Der Rechtsstreit zeige, wie sehr das Urheberrecht mittlerweile die Freiheit der Kunst behindere. Aus Sicht des Bühnenvereins entspricht das Urheberrecht heutiger Aufführungspraxis in keiner Weise.

Ja, und? Wenn Urheberrecht und Aufführungspraxis nicht vereinbar sind, warum soll man dann das Urheberrecht abschaffen? Man kann ja auch die rechtswidrige Aufführungspraxis beenden!

Aber Bolwin wird noch dreister:

Es sei unrealistisch, von einem Regisseur zu verlangen, auf Fremdtexte in der Inszenierung eines Stückes zu verzichten, um einen Urheber wie Brecht zu schützen, der fast sechzig Jahre tot ist.

Das nervt ja auch wirklich: da ist der Brecht schon Jahrzehnte tot, und man darf seine Stücke immer noch nicht verhunzen, verfremden und mit den eigenen feuchten, pubertären Regisseursträumen verunstalten! Eine Frechheit ist das!

Er, der Brecht, ist doch nur der Autor – aber ich, denkt sich der Herr Regisseur, oder besser: ICH, oder, noch genauer:

ICH BIN DER REGISSEUR.

Und du bist nur ein kleines
(noch dazu totes) Schriftstellerlein!

Alle Stücke darf ich zertrümmern und bis zur Unkenntlichkeit verändern, von Sophokles über Shakespeare bis Lessing und Ibsen – und vor dem alten Brecht soll ich Halt machen?

Das wäre ja noch schöner.

Das alles geht dem Bühnenverein aber noch nicht weit genug. Sein Direktor entwirft deshalb mit wenigen Federstrichen eine kompakte Poetologie des Theaters:

Ziel der Aufführung eines seit Jahrzehnten existierenden Werkes müsse es sein, es mit der heutigen Sicht eines Regisseurs auf die Welt zu konfrontieren. Wenn es dazu zusätzlicher Texte bedürfe, sollten die Erben das durchs Urheberrecht nicht verhindern können. Das werde der vom Grundgesetz geschützten Freiheit der Kunst nicht gerecht.
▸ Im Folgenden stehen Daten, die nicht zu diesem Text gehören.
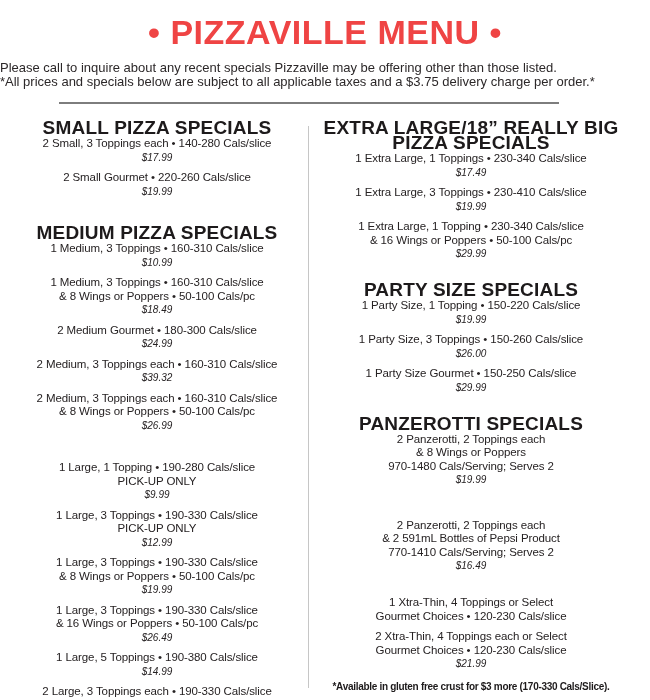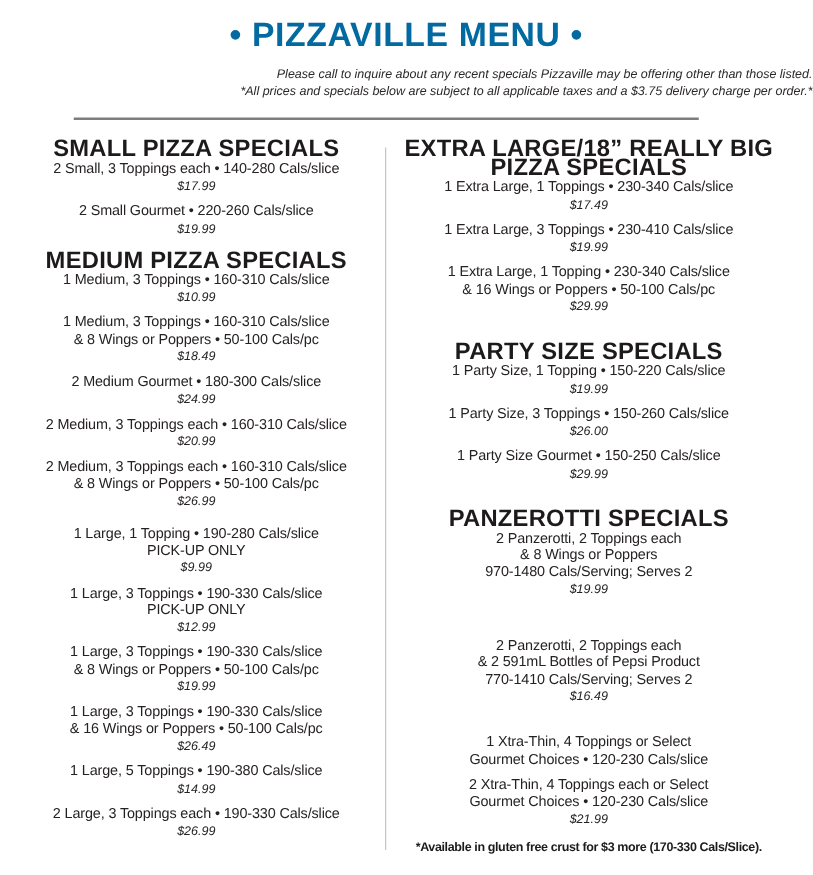--- a/index.html
+++ b/index.html
@@ -6,31 +6,30 @@
   html, body { width: 650px; height: 700px; overflow: hidden; }
   body {
     background: #ffffff;
     color: #262223;
     font-family: "Liberation Sans", "DejaVu Sans", sans-serif;
   }
   .page { width: 650px; height: 700px; position: relative; }
 
   .page-title {
     text-align: center;
-    font-size: 27px;
+    font-size: 34px;
     font-weight: 800;
     letter-spacing: 0.5px;
     padding-top: 13px;
-    color: #0369a1;
+    color: #ef4444;
   }
   .notes {
     margin-top: 9px;
-    text-align: right;
-    font-style: italic;
-    font-size: 10px;
+    text-align: left;
+    font-size: 13px;
     line-height: 14px;
     color: #2c2829;
   }
   .rule {
     width: 500px;
     height: 0;
     border-top: 2px solid #7d7d7d;
     margin: 13px 0 0 59px;
   }
 
@@ -46,21 +45,21 @@
   .divider {
     width: 1px;
     background: #c6c6c6;
     margin-left: 6px;
     margin-right: 7px;
     margin-top: 6px;
     margin-bottom: 4px;
   }
 
   .menu-section { text-align: center; }
-  .col-left .menu-section + .menu-section { margin-top: 11px; }
+  .col-left .menu-section + .menu-section { margin-top: 27px; }
 
   .section-title {
     font-size: 19px;
     font-weight: 800;
     line-height: 15px;
     letter-spacing: 0.2px;
     white-space: pre;
     color: #1d1a1b;
   }
   .menu-item { margin-top: 7px; }
@@ -125,21 +124,21 @@
               <div class="item-desc">1 Medium, 3 Toppings • 160-310 Cals/slice
 &amp; 8 Wings or Poppers • 50-100 Cals/pc</div>
               <div class="item-price">$18.49</div>
             </div>
             <div class="menu-item">
               <div class="item-desc">2 Medium Gourmet • 180-300 Cals/slice</div>
               <div class="item-price">$24.99</div>
             </div>
             <div class="menu-item">
               <div class="item-desc">2 Medium, 3 Toppings each • 160-310 Cals/slice</div>
-              <div class="item-price">$20.99</div>
+              <div class="item-price">$39.32</div>
             </div>
             <div class="menu-item">
               <div class="item-desc">2 Medium, 3 Toppings each • 160-310 Cals/slice
 &amp; 8 Wings or Poppers • 50-100 Cals/pc</div>
               <div class="item-price">$26.99</div>
             </div>
           </div>
   </section>
 
   <section class="menu-section">

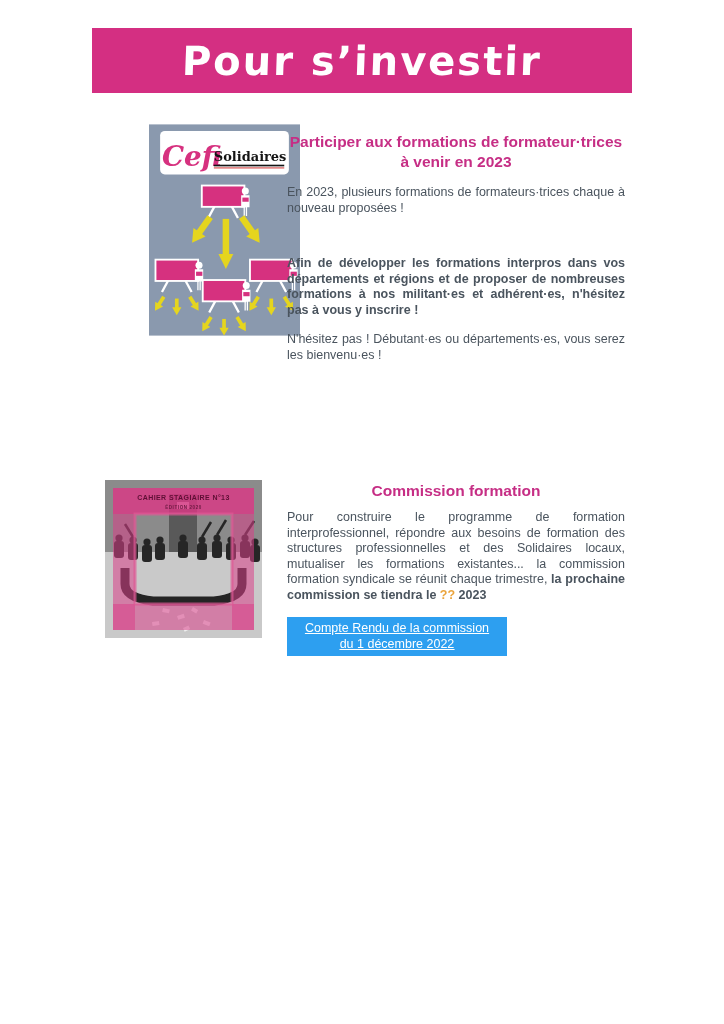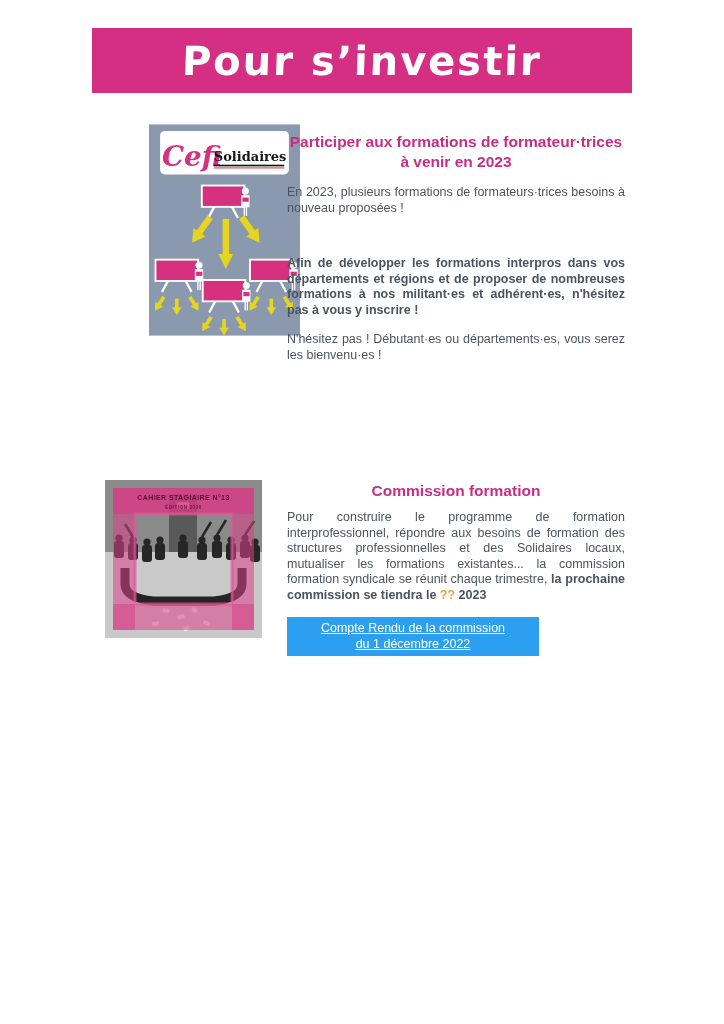--- a/index.html
+++ b/index.html
@@ -49,21 +49,21 @@
     margin:0 0 13px 0;text-align:center;
   }
   .textcol-2 .section-heading{margin-bottom:9px;}
   .textcol p{margin:0 0 14px 0;}
   .textcol p.bold{font-weight:700;margin-top:40px;}
   .bold-inline{font-weight:700;}
   .hl{color:var(--highlight-orange,#eaa43c);font-weight:700;}
 
   
   .link-button{
-    display:block;width:252px;margin-top:4px;padding:3px 0 4px;
+    display:block;width:220px;margin-top:4px;padding:3px 0 4px;
     background:var(--button-blue,#2d9ff0);color:#ffffff;text-align:center;
     font-size:12.5px;line-height:16px;text-decoration:underline;cursor:pointer;
   }
   .link-button span{display:block;text-decoration:underline;}
 </style>
 </head>
 <body>
 
 <div>
 
@@ -121,21 +121,21 @@
       <use href="#sarrow" transform="translate(146,186) rotate(-32)"></use>
 
       <use href="#sarrow" transform="translate(67,208) rotate(32)"></use>
       <use href="#sarrow" transform="translate(81,210)"></use>
       <use href="#sarrow" transform="translate(95,208) rotate(-32)"></use>
     </svg>
   </div>
 
   <div class="textcol textcol-1">
     <h2 class="section-heading">Participer aux formations de formateur·trices à venir en 2023</h2>
-    <p>En 2023, plusieurs formations de formateurs·trices besoins à nouveau proposées !</p>
+    <p>En 2023, plusieurs formations de formateurs·trices chaque à nouveau proposées !</p>
     <p class="bold">Afin de développer les formations interpros dans vos départements et régions et de proposer de nombreuses formations à nos militant·es et adhérent·es, n'hésitez pas à vous y inscrire !</p>
     <p>N'hésitez pas ! Débutant·es ou départements·es, vous serez les bienvenu·es !</p>
   </div>
 
   <div class="illu illu-cover">
     <svg viewBox="0 0 157 158" xmlns="http://www.w3.org/2000/svg">
       <defs>
         <g id="pfig">
           <circle cx="0" cy="0" r="3.6" fill="#262626"></circle>
           <rect x="-5" y="3" width="10" height="17" rx="3" fill="#262626"></rect>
Ich habe, das muß ich gestehen, selten eine so dreiste, unverfrorene Rechtfertigung des  Regietheaters gelesen – und eine dazu, die von einer so arroganten Verachtung für den Autor und seine Rechte zeugt.

Und das ist leider ein weiterer Grund, diese Art des Theaters auch in der Zukunft zu meiden wie die Pest.

Laßt uns deshalb, bis das Theater wieder zur Vernunft kommt, die Stücke einfach lesen! Dazu braucht man keinen Regisseur und keinen Bühnenverein. Man braucht nur ein bißchen Neugier, und vielleicht (aber das muß nicht unbedingt sein) ein Buch, aus dem wir mehr über den Autor und seine Zeit erfahren.

Das ist natürlich nur ein Notbehelf, denn ein Stück gehört nun einmal auf die Bühne. Aber so können wir wenigstens in diesem theatralischen winter of our discontent  mit Anstand überwintern.